Visualizing Diffs

The Myers difference algorithm

In 1986, Eugene Myers published An O(ND) Difference Algorithm and Its Variations, which unified the problems of finding the longest common subsequence of two sequences (the LCS of "driftwood" and "artwork" is "two") and finding the shortest edit script for transforming one sequence into another. Myers showed that these problems were equivalent to finding the shortest path over an "edit graph."

His algorithm improved the popular diff utility, a data comparison tool that displays the smallest set of line-by-line deletions and insertions to transform one file into another. Figure 1 contains an example of diff output, itself called a "diff", when given two similar poems: Colin Morton's 1981 "Empty Bottles" and David Morgan's 2011 plagiarism "Monkey Stops Whistling."

In the output, lines prefixed by a "+" are insertions from the destination file, lines prefixed by a "-" are deletions from the source file, and lines lacking a "+" or "-" prefix are lines shared by both sequences.

Figure 1 - Excerpted "diff" of Colin Morton's 1981 poem and David Morgan's plagiarism

To form an edit graph, Myers arranged the source sequence left-to-right along an x-axis and the destination sequence top-to-bottom along a y-axis with an orthogonal grid of horizontal and vertical edges projected from them.

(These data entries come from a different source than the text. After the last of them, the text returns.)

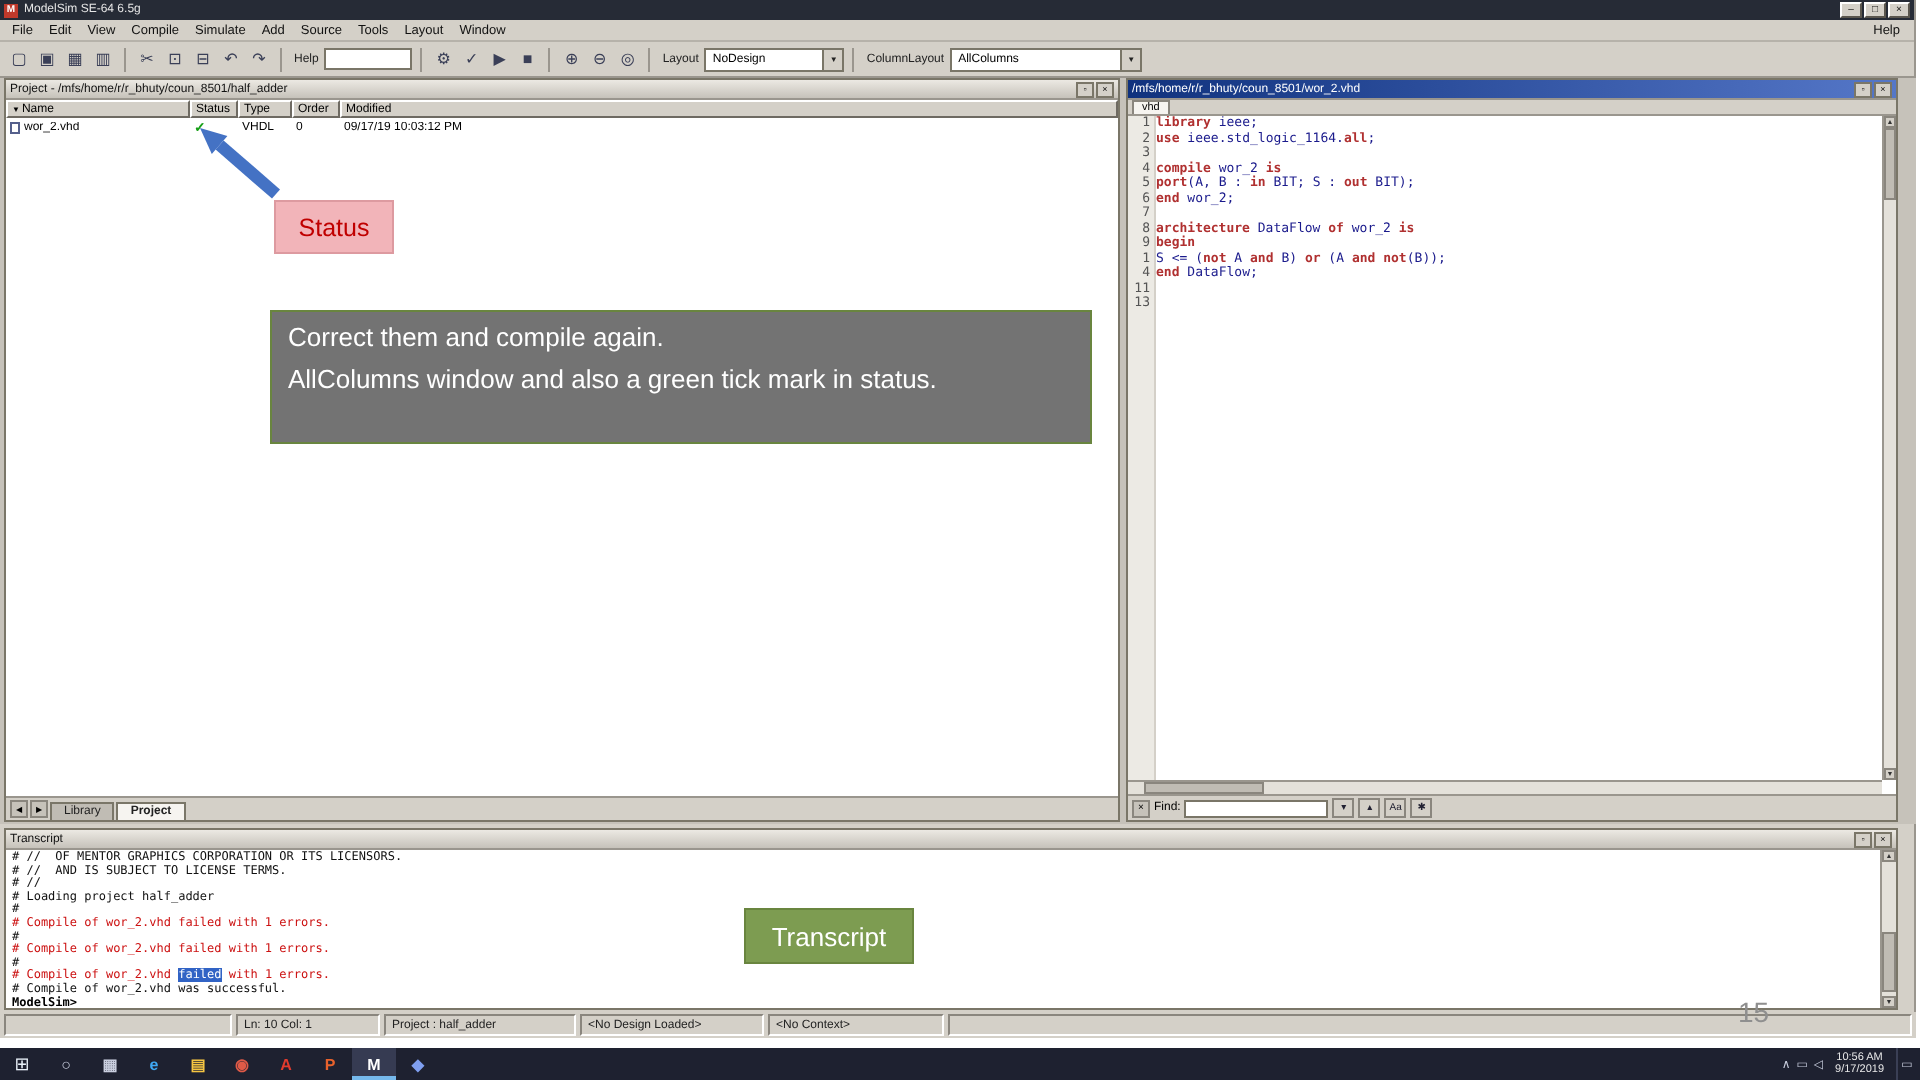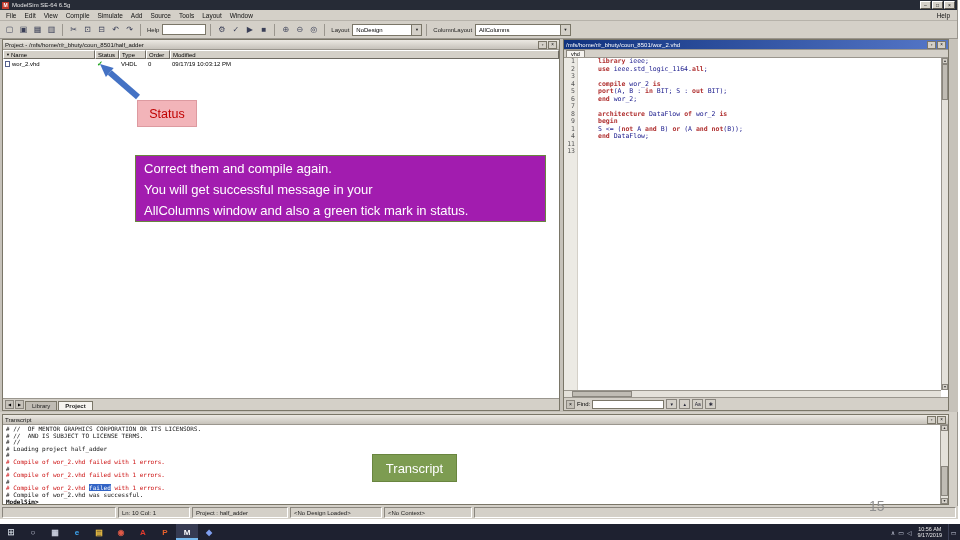"library ieee;" .code-text { padding-left: 20px -> 0 }
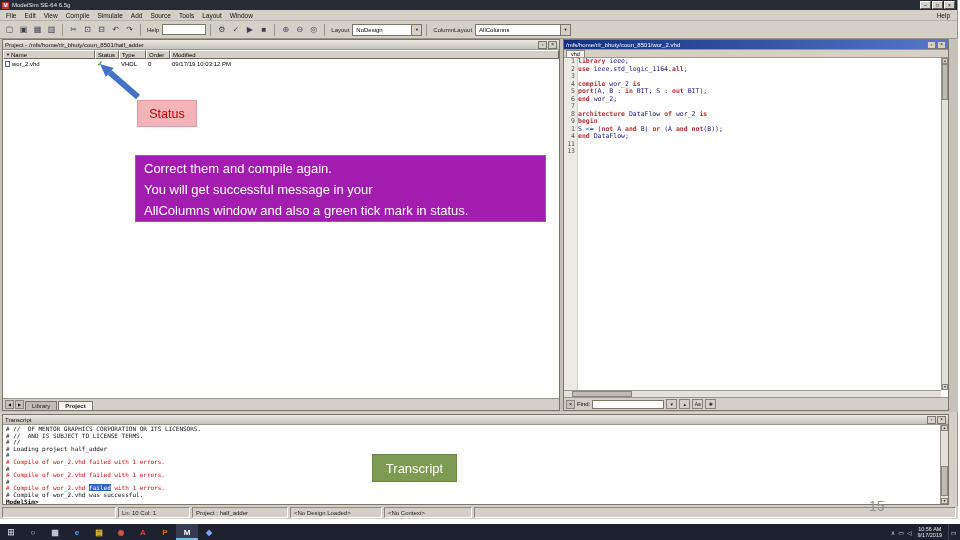"Correct them and compile again." div.ann { background: #a21caf -> #737373 }
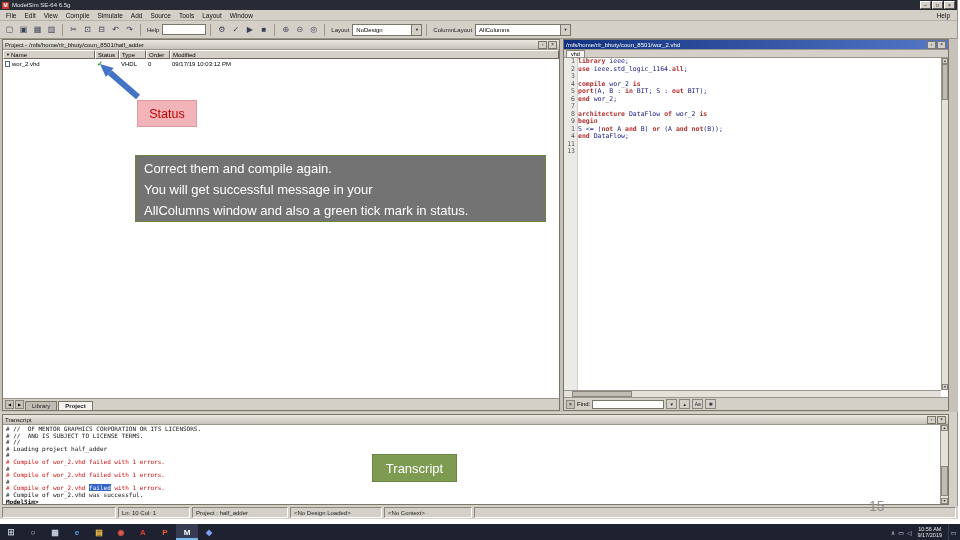"You will get successful message" div { html: <div>You will get successful message in your</div> -> none }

Starting in the upper-left and seeking the bottom-right, each move along the graph's edges toward a vertex would correspond to an edit instruction on the source sequence. Horizontal moves would be deletions from the source element; vertical moves would be insertions of the destination element. Where source and destination elements of the sequence are equivalent, diagonal movement is permitted.

Figure 2 - Edit graph with source sequence on x-axis and destination sequence on y-axis

Every trace across this directed, acyclic edit graph is a valid solution. Myers proposed a type of breadth-first search to discover the shortest traversal in either O(ND) space and time or, using a proposed refinement, in O(N) space and O(NlgN+D2) time where D is the size of the minimum edit script.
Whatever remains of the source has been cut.